Home > mailing lists

Re: PQputCopyEnd doesn't adhere to its API contract - Mailing list pgsql-hackers

From	Robert Haas
Subject	Re: PQputCopyEnd doesn't adhere to its API contract
Date	September 4, 2014 21:13:53
Msg-id	CA+TgmoYgNki4Ex7Spxs2tVmiThMQcVZ7BABbrUwjZbGUjKGWow@mail.gmail.com Whole thread Raw
In response to	Re: PQputCopyEnd doesn't adhere to its API contract (David G Johnston <david.g.johnston@gmail.com>)
Responses	Re: PQputCopyEnd doesn't adhere to its API contract
List	pgsql-hackers

Tree view

On Thu, Sep 4, 2014 at 1:18 PM, David G Johnston
<david.g.johnston@gmail.com> wrote:
> Specific observations would help though that is partly the idea - I've been
> more focused on clarity and organization even if it requires deviating from
> the current general documentation style.

OK.

-   to the network connection used by <application>libpq</application>.
+   to the connection used by <application>libpq</application>.

This change is unrelated to the topic at hand and seems not to be an
improvement.

+  <note>
+   <para>
+    Please review the function notes for specific interface protocols -
+    the following is a simplified overview.
+   </para>
+  </note>

This seems pointless.  Of course general documentation will be less
specific than documentation for specific functions.

+   First, the application issues the SQL   <command>COPY</command> command via <function>PQexec</function> or one
+   of the equivalent functions.  The response
+   will either be an error or a <structname>PGresult</> object bearing
+   a status code for <literal>PGRES_COPY_OUT</literal> or
+   <literal>PGRES_COPY_IN</literal> call implied by the specified copy
+   direction (TO or FROM respectively).

This implies that the response won't be a PGresult in the error case,
but of course the function has the same C result type either way.

+  <para>
+   Second, the application should use the functions in this
+   section to receive data rows or transmit buffer loads.  Buffer loads are
+   not guaranteed to be processed until the copy transfer is completed.
+  </para>

The main change here vs. the existing text is that you're now using
the phase "buffer loads" to refer to what gets transmitted, and "data
rows" to refer to what gets received.  The existing text uses the term
"data rows" for both, which seems correct to me.  My first reaction on
reading your revised text was "wait, what's a buffer load?".
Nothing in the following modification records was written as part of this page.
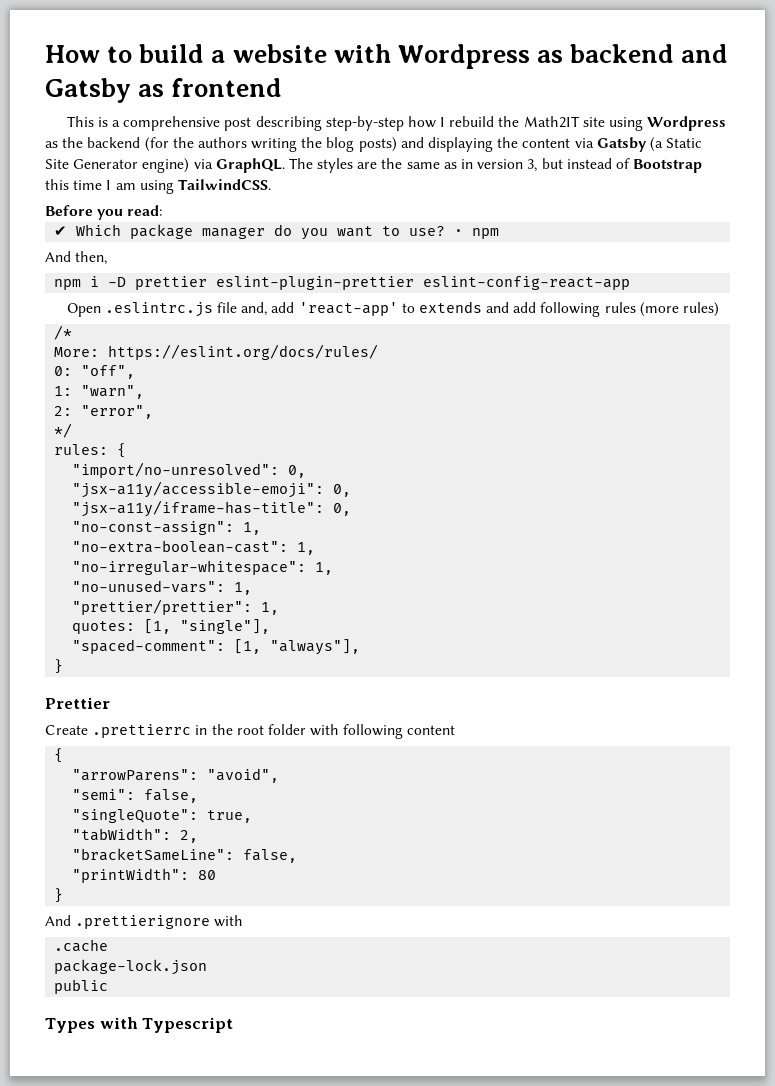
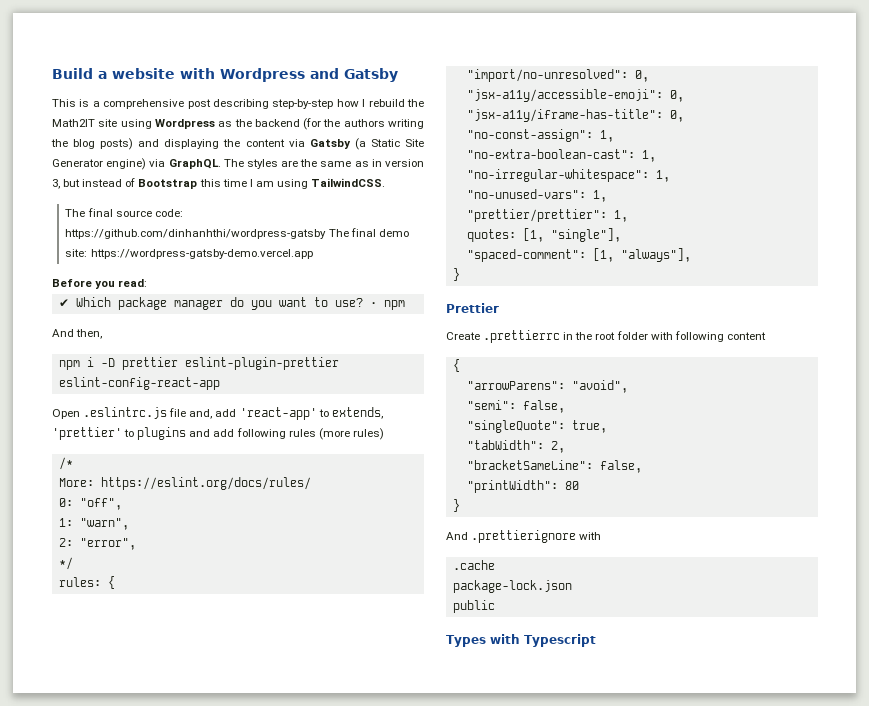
[45,44,205,63] How to build -> [52,68,93,79] Build
[537,44,675,63] as backend -> (305, 75) none
[138,78,283,97] as frontend -> (398, 75) none
(271, 184) none -> [65,208,183,217] [65,228,409,239] [65,249,313,259] // The final source code: https://github.com/dinhanhthi/wordpress-gatsby The final demo site: https://wordpress-gatsby-demo.vercel.app
[418,301,482,313] extends -> [331,407,383,419] [52,427,187,440] extends, 'prettier' to plugins

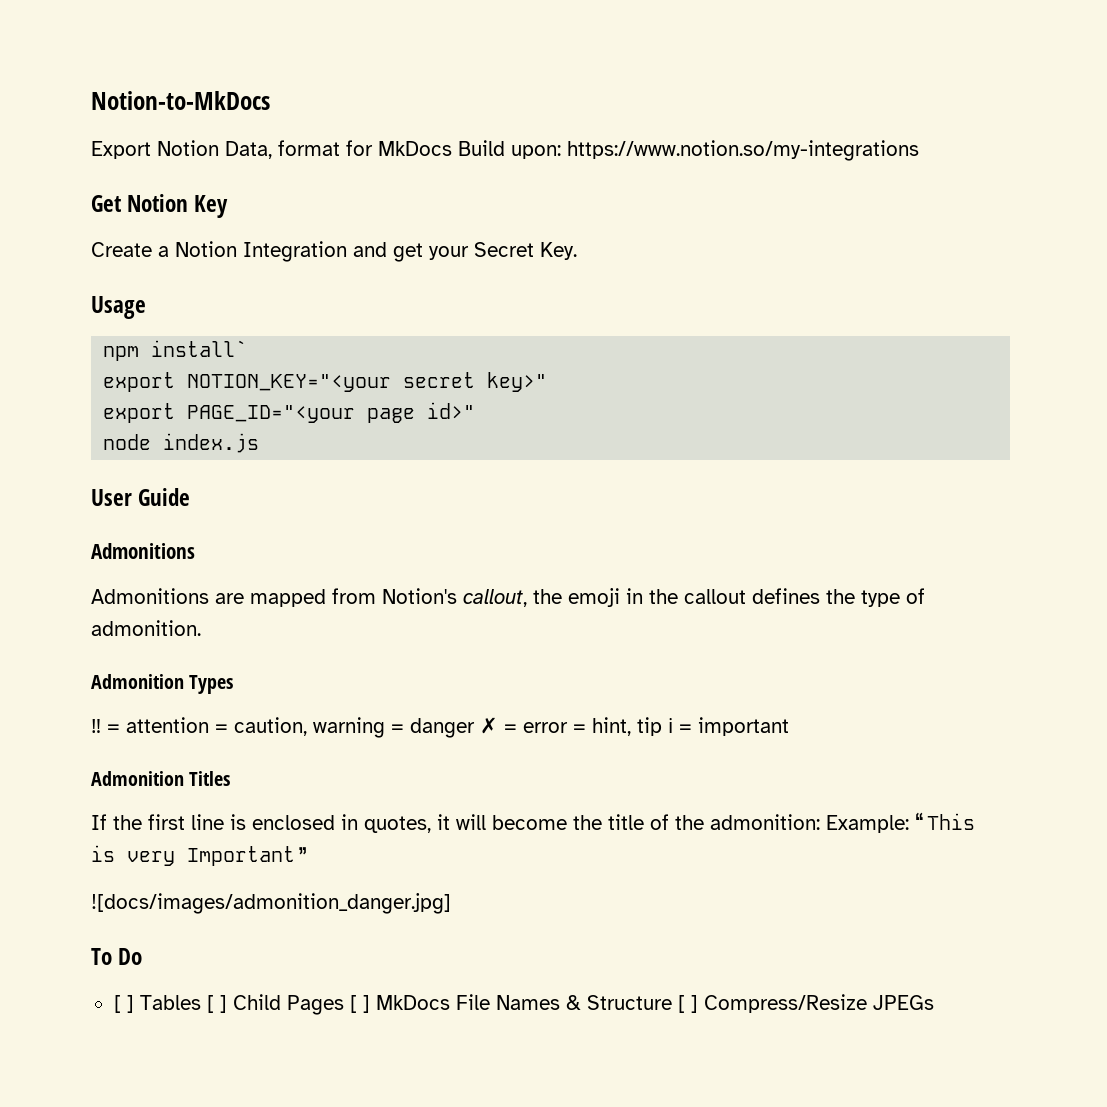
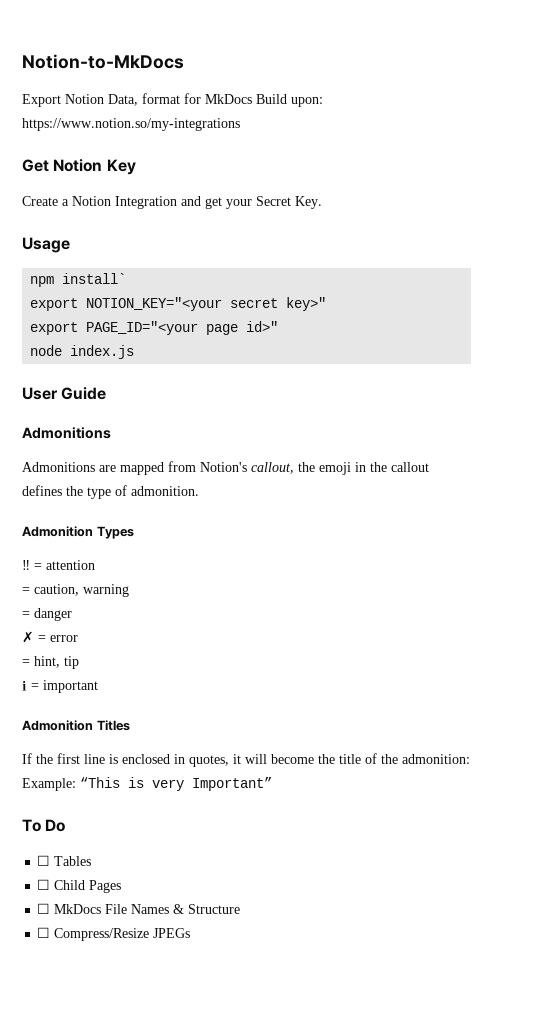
(209, 725) none -> (95, 565) //
(385, 727) none -> (129, 590) //
(475, 728) none -> (72, 614) //
(568, 727) none -> (78, 638) //
(662, 726) none -> (79, 662) //
[91,893,451,914] // ![docs/images/admonition_danger.jpg] -> (272, 784) none
[113,995,134,1013] [ ] -> [37,855,51,866] ☐
[206,995,227,1013] [ ] -> [37,879,51,890] // ☐
[349,995,370,1013] [ ] -> [37,903,51,914] // ☐
[677,995,698,1013] [ ] -> [37,927,51,938] // ☐

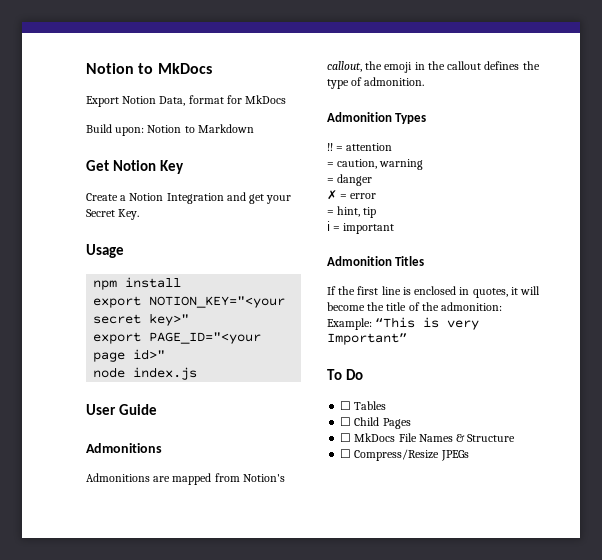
[22,54,184,69] Notion-to-MkDocs -> [86,63,212,74] Notion to MkDocs
(252, 99) none -> (287, 99) //
[22,118,240,131] https://www.notion.so/my-integrations -> [147,124,254,133] Notion to Markdown
[62,273,127,284] install` -> [125,277,182,288] install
+   Third, as lastly, when the data transfer is
+   complete the client must issue a PQgetResult to "commit" the copy transfer
+   and get the final <structname>PGresult</> object that indicates

I assume you mean "and lastly", since "as lastly" doesn't sound like
good English.

-   At this point further SQL commands can be issued via
-   <function>PQexec</function>.  (It is not possible to execute other SQL
-   commands using the same connection while the <command>COPY</command>
-   operation is in progress.)

Removing this text doesn't seem like a good idea.  It's a quite
helpful clarification.  The <note> you've added in its place doesn't
seem like a good substitute for it, and more generally, I think we
should avoid the overuse of constructs like <note>.  Emphasis needs to
be used minimally or it loses its meaning.

> If this is not acceptable I'm happy to incorporate the ideas of others to
> try and get the best of both worlds.

+   <para>
+    The return value of both these function can be one of [-1, 0, 1]
+    whose meaning depends on whether you are in blocking or non-blocking mode.
+   </para>

The use of braces to list a set of possible values is not standard in
mathematics generally, our documentation, or any other documentation I
have seen.

+   <para>
+    Non-Blocking Mode: A value of 1 means that the payload was
+    placed in the queue while a -1 means an immediate and permanent failure.
+    A return value of 0 means that the queue was full: you need to try again
+    at the next wait-ready.
+   </para>

We generally avoid emphasizing captions or headings in this way.  The
markup engine has no knowledge that "Non-Blocking Mode" is special; it
will format and style this just as if you had written "This is how it
works: a value of 1 means...".  That's probably not appropriate. Our
style is to write English prose using full sentences, e.g. "In
non-blocking mode, a value of 1 means...".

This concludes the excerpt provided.